1 – Faire du bien-être au travail un impératif
Le bien-être au travail n’est plus un bonus : c’est une responsabilité de l’entreprise, selon McKinsey, qui associe rémunération équitable, accès à l’éducation financière, soins médicaux préventifs et soutien renforcé en santé mentale. Le cabinet américain y ajoute des ajustements locaux, comme des plans de retraite privés selon les marchés.
Conseil : investir dans des programmes alignés avec ses valeurs, assurer une couverture globale et choisir des partenaires vraiment engagés.
2 – Construire des dispositifs de soutien
Pas de modèle unique : McKinsey privilégie un soutien ciblé sur les étapes sensibles, grâce à la plateforme Well@Work, intégrée dès l’arrivée dans l’entreprise. Deux dispositifs d’aide émotionnelle et psychologique ont aussi été mis en place : Mind Matters, un programme interne dédié au soutien en santé mentale, et l’Ombuds Office, un service de médiation et d’écoute confidentielle.
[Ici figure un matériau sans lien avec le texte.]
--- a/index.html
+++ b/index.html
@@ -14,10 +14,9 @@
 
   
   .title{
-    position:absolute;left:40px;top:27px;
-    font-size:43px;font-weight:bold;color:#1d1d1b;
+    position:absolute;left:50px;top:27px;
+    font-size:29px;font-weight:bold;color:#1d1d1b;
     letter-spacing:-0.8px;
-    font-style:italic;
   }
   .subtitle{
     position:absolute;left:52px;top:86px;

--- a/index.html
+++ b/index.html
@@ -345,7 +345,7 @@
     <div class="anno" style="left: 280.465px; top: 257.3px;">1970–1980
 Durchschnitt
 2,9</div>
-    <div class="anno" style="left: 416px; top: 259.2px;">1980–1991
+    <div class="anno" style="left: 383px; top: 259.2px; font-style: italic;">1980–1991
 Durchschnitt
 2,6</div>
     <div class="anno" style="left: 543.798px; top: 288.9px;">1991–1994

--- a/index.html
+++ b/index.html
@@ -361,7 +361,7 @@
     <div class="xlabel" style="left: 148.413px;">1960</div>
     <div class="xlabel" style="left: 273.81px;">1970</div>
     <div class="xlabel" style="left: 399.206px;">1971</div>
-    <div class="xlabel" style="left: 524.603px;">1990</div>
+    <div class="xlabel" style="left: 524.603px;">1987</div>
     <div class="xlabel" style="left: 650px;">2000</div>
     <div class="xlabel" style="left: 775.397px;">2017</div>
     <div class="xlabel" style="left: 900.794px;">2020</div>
Conseil : repérer les périodes de fragilité (congé maternité, promotion, retour après absence), communiquer au bon moment, adapter l’offre selon les retours du terrain.
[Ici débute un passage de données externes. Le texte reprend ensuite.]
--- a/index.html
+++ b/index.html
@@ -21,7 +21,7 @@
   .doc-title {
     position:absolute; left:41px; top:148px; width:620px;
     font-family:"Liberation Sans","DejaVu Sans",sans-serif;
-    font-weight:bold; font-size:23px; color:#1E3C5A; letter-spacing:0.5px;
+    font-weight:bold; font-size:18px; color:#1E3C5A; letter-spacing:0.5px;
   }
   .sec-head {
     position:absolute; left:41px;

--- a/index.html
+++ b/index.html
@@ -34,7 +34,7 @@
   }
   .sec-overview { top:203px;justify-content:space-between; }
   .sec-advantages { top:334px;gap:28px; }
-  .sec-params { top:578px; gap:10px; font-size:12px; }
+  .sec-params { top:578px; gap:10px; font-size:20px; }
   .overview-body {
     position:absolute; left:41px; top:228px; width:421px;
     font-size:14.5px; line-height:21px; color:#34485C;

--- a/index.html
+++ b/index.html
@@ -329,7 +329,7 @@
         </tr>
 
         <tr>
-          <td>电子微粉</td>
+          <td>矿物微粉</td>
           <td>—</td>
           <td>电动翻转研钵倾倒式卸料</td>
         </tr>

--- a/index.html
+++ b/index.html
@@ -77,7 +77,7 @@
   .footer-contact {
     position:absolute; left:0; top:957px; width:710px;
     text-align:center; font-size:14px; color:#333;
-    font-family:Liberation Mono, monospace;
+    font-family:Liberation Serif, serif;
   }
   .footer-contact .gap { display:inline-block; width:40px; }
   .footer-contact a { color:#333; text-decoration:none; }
3 – Responsabiliser les équipes sur le bien-être
Le bien-être n’est pas réservé aux ressources humaines. Il se construit au cœur des équipes, projet après projet, souligne McKinsey. Le leadership par l’exemple est clé : empathie, écoute, calme et capacité d’adaptation sont évalués via des feedbacks à 360°. Le cabinet utilise le «Team Barometer», qui permet de sonder en continu l’ambiance et les besoins.
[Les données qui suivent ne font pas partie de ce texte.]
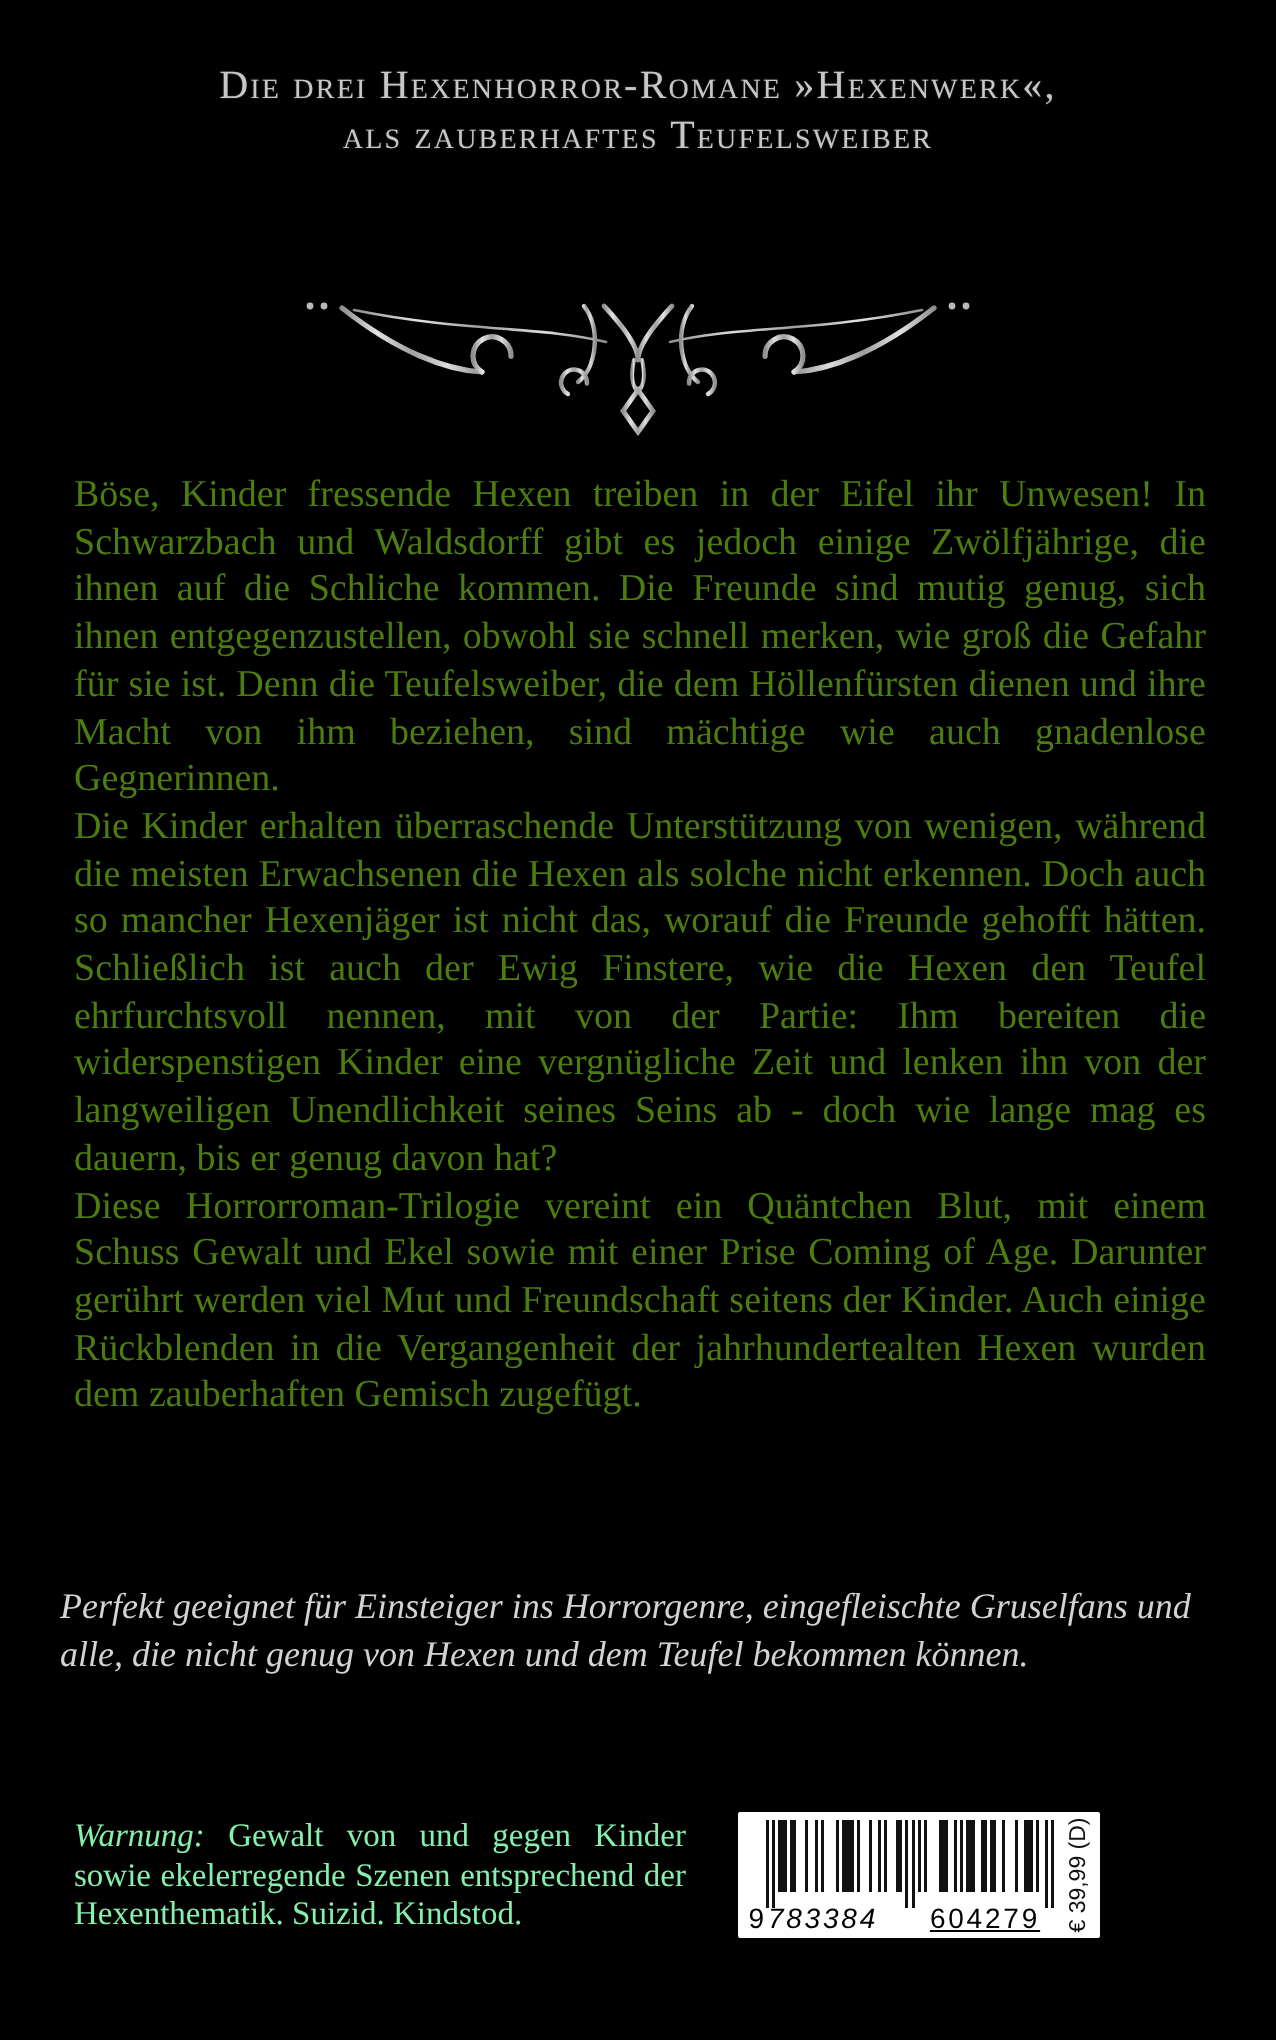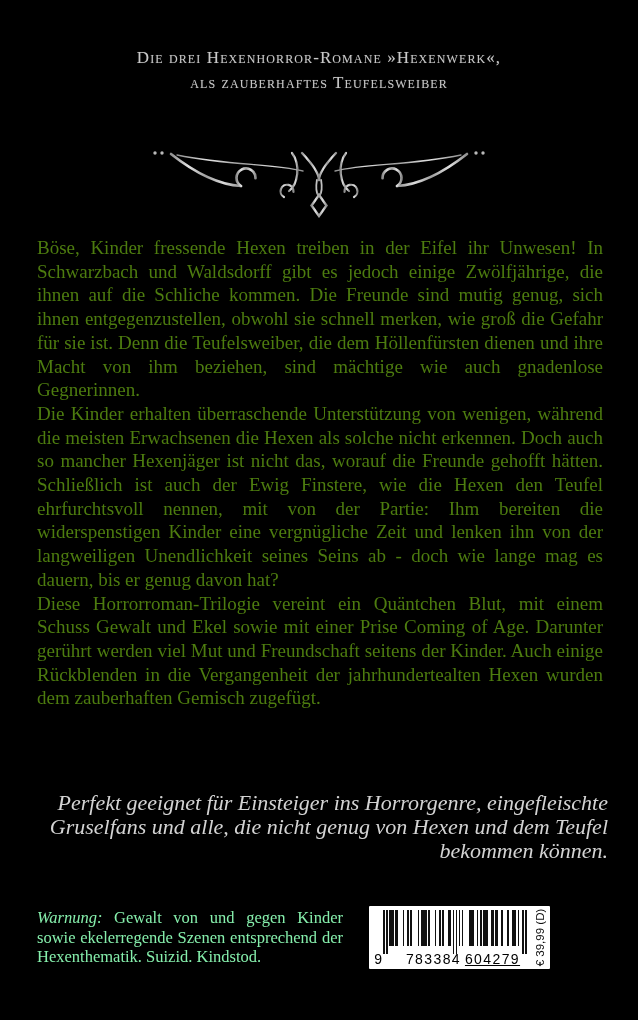--- a/index.html
+++ b/index.html
@@ -13,10 +13,10 @@
   }
   
   .promo-header{
-    position:absolute;top:45px;left:0;right:0;
+    position:absolute;top:31px;left:0;right:0;
     text-align:center;
     font-variant:small-caps;
-    font-size:17px;
+    font-size:20px;
     line-height:25.3px;
     letter-spacing:1.1px;
     color:#c7c7c7;

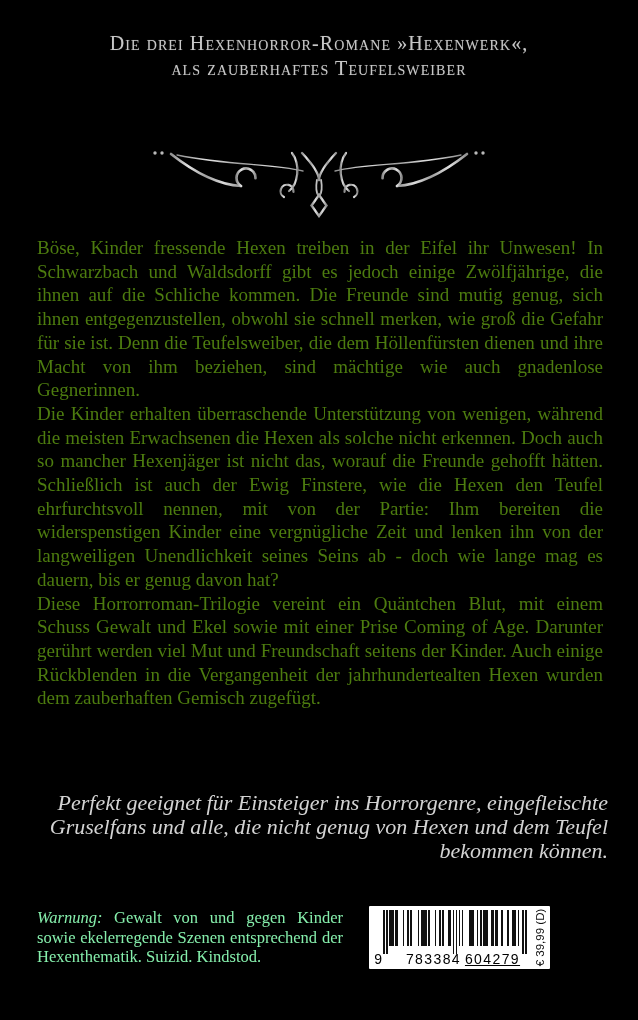--- a/index.html
+++ b/index.html
@@ -42,9 +42,9 @@
   .tagline{
     position:absolute;top:791px;left:30px;right:30px;
     margin:0;
-    text-align:right;
+    text-align:left;
     font-style:italic;
-    font-size:22px;
+    font-size:18px;
     line-height:24px;
     color:#d3d3d3;
   }

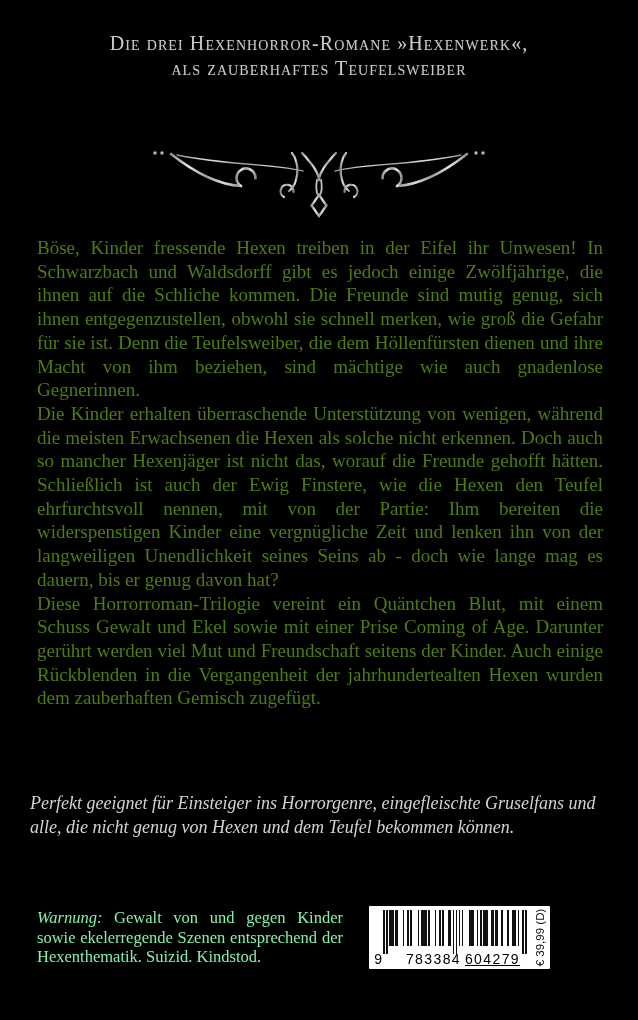--- a/index.html
+++ b/index.html
@@ -75,7 +75,7 @@
     text-align:center;
   }
   .bc-lead{left:1px;width:12px;text-align:right;letter-spacing:0;}
-  .bc-g1{left:34px;width:61px;}
+  .bc-g1{left:12px;width:61px;font-style:italic;}
   .bc-g2{left:90px;width:67px;text-decoration:underline;}
   .bc-price{
     position:absolute;right:-19px;top:25px;width:58px;height:13px;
Conseil : former les managers au soutien émotionnel, faciliter des boucles de feedback rapides et concrètes.
4 – Normaliser la récupération et le ressourcement
Éviter l’épuisement ne suffit plus : il faut apprendre à recharger durablement l’énergie. Le cabinet américain encourage ses collaborateurs à «prendre du temps» au-delà des congés classiques, via des programmes de réintégration personnalisés et des journées dédiées au ressourcement collectif, comme le «Values Day».
Conseil : intégrer des « moments de reset » réguliers et accompagner les retours d’absence avec des plans de réintégration sur mesure.
5 – Faire de la gratitude une pratique culturelle
Dire merci n’est pas accessoire : c’est un levier puissant d’engagement, assure McKinsey. Dans le monde anglo-saxons, les Thankathons sont des animations simples pour encourager la gratitude. Installée dans un espace public, une table propose des cartes de remerciement gratuites. Un peu de musique, quelques douceurs, et chacun est invité à écrire un mot pour égayer la journée de quelqu’un.
Conseil : instaurer des rendez-vous de reconnaissance visibles et alignés sur les valeurs de l’organisation.